Now I'm setting up new way of administrating the data with lots of front end jquery fanciness and I'm running into this issue. When the form is generated dynamically (ajax/php) a JSON string is also assembled and added to the ajax repsonse data for along with the dynamic form HTML. The receiving javascript function paints the html and parses the JSON string that contains information on the fields (what type of field it is: text or select along with other field options present for each field. This JSON object is then attached to the jQuery data() method of the #submitButton of the form.

When the user submits the form, the data() keys of the button are looped to access the information about which form id's should be checked for input validation, ie selectindex cant be zero and text fields must validate against the supplied regex pattern.

The regex pattern I've supplied for the PHP end of things is: /^([A-Za-z0-9 .\-']*)$/ and this has been working great in php, and the rest of what I described is working great as well.
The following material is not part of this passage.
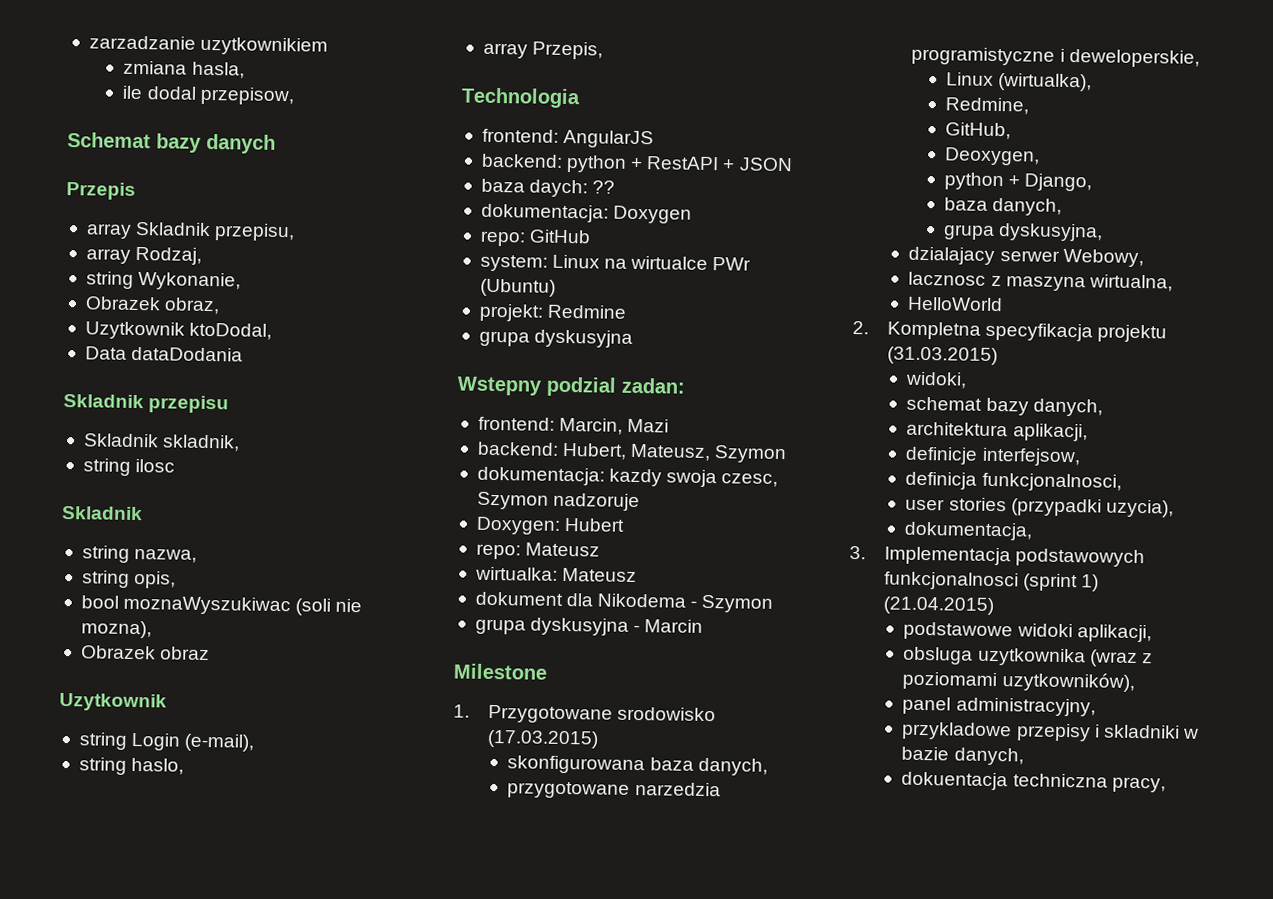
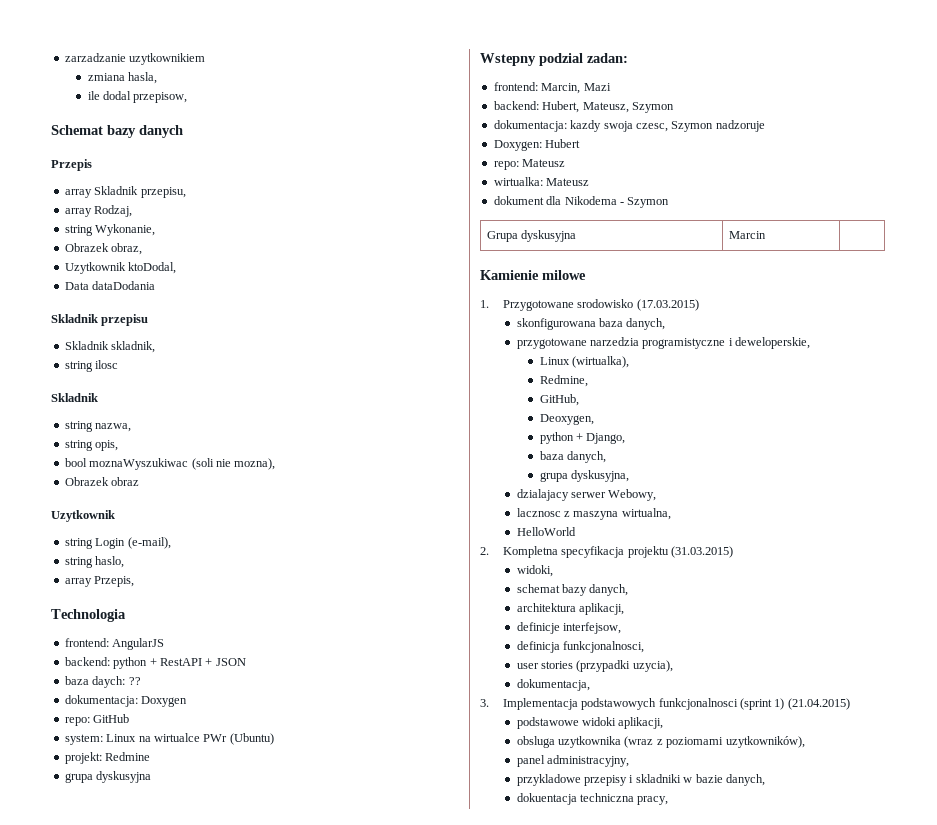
[474,617,704,636] [453,663,547,680] // grupa dyskusyjna - Marcin // Milestone -> [486,230,577,242] [728,231,766,239] [480,270,586,280] // Grupa dyskusyjna | Marcin | // Kamienie milowe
My problem is that I'm really not good at regex and I do not uderstand why this pattern matches correctly via preg_match in php but using string.match(pattern); in javascript is failing every time, no matter what input I give it.

Here is a snippet of code:

var checklist = $('#ficb1').data(); // gets data() object.
var errors = new Array();
for(var key in checklist) { // loop through data() keys

        // verify text field
        if(checklist[key]["type"] == "text") { // do the following for text fields
            if(checklist[key]["options"]) { // checks if a pattern is set
                // found pattern! regex check!
                var pattern = checklist[key]["options"]; // verfied value: /^([A-Za-z0-9 .\-']*)$/
                var valstr = $('#'+key).val(); // key = id of field being checked without # sign valstr varified to hold the value of the input text.
                if(!valstr.match(pattern)) {
                                            // add error message to error array - regex match not found.
                    var engkey = key.replace('_', ' ');
                    errors.push(ucfirst(engkey.substr(1)) + ' did not match the required pattern ('+pattern+').');
                }
            }
        }

}

No matter what I input, the function ends up adding that text to the error erray, even when I enter in "hello" without quotes, which should match that regex...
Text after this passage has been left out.